太陽フレアとは何? 野球解説者の小西徳郎が生きていたら言いそうなフレーズ “なんと申しましょうか 野球ならビックイニングとでも言いましょうか黒点集中による爆発ですかね?” 呑気な話ではない。
非常に大事なことを京都大学が教えてくれた。2026.02.06
太陽活動が地震の引き金になる可能性―電離圏と地殻の静電結合モデル―
要旨を引用すると
太陽フレアなどの太陽活動が電離圏に電子数密度の変動(電離圏擾乱)を与えるほど大きい場合、地震発生そのものを促す可能性があることを示す新たな物理モデルを提案しました。地殻内の破砕帯と電離圏が「巨大なコンデンサ」のように電気的に結合していると考え、太陽フレアなどによる電離圏の電子数密度の変動(電離圏擾乱)が、地殻内部に電気的な圧力を生じさせる仕組みを理論的に示しました
事例として次の2つを紹介されている。驚きです。
- 2024 年1月1日早朝に大規模な X クラス太陽フレアが発生し、同日の夕刻(日本時間)に気象庁マグニチュード 7.6 の能登半島地震が発生しました。

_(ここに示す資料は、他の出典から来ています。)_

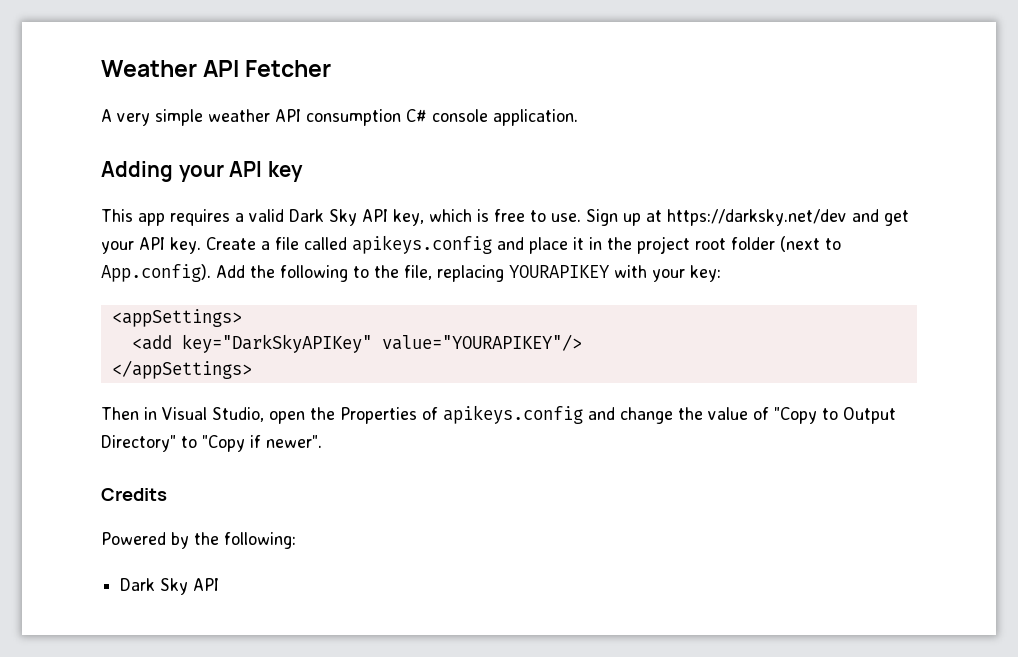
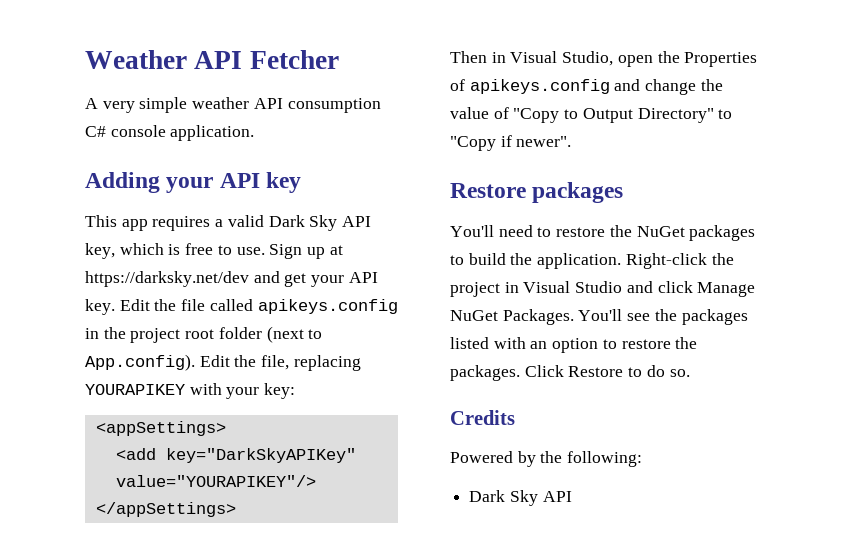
[206,237,270,250] Create a -> [119,299,177,311] Edit the
[497,237,584,254] and place it -> (398, 306) none
[216,265,369,282] Add the following to -> [199,355,230,367] Edit
(322, 441) none -> [450,182,624,203] [450,225,756,241] [450,253,734,269] [450,281,756,297] [450,309,748,325] [450,337,698,353] [450,365,690,381] // Restore packages // You'll need to restore the NuGet packages to build the application. Right-click the project in Visual Studio and click Manage NuGet Packages. You'll see the packages listed with an option to restore the packages. Click Restore to do so.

- 2025 年 12 月 8 日の午後2時頃 X クラス太陽フレアが発生し、同日の深夜(日本時間)に気象庁マグニチュード 7.5 の青森県東方沖地震が発生しました。
電磁気に詳しい人は次の図を参照願います。

電気に詳しくなくとも知っておくべきことを自分なりに考えた。まず、太陽フレアが発生すると強い電磁波(X線、紫外線など):約8分で地球に到達
高エネルギー粒子:数十分〜数時間で到達
コロナ質量放出 (CME: Coronal Mass Ejection):巨大なガスの塊。1〜数日で到達
この結果、
通信・GPS障害: 電離層が乱れ、航空無線やカーナビの精度が悪化する。
停電: 強烈な磁気の乱れが送電網に過電流(誘導電流)を流し、変圧器を壊す。
人工衛星の故障: 放射線によって衛星の電子回路がダメージを受ける。
最も身近な被害はGPS,通信障害、停電でしょう。
自動運転の車が出たとしても、位置情報が大幅にズレ、衝突・大渋滞が発生する。地図帳が読めない人はお手上げ状態。 物流トラックはストップ。 宅配ビジネスもスマホのナビで運用しているので届かない。
停電になると、家庭では冷暖房、IH調理器、電子レンジが使えないので、ポータブルガスコンロとボンベの用意の他、お湯だけで食べることができる食料に頼ることになる。 Suicaも利用不可。自動精算も不可。現金支払いの世界に戻る。もちろんEV車は動かない。 こんな状況でもマルチパーパスが有効なのかとトヨタ説が浮かぶ。
大袈裟ではなく、太陽フレアの周期は11年サイクルなので決して絵空事ではない。
一昨年に日本海側特に石川県ではオーロラが観測されたことが話題になったことがあった。今、宇宙天気予報の高度化が進められているとの情報もあり、「今日はGPSに頼らないで、地図帳を持参してください」「△△には〇〇を準備」などのアナウンスがされるかも知れない。
地震は地球内部のプレート衝突によるものは常識で下ばかりを見ていた。しかし、それは結果であって原因が遥か上の宇宙とサンドイッチされたコンデンサーの中に我々は存在しているとの見方の視野の広さに驚いた。地震の予測が今以上に精度が上がることを期待する。地震災害最小化策として、この研究に国家資金を投入してほしい。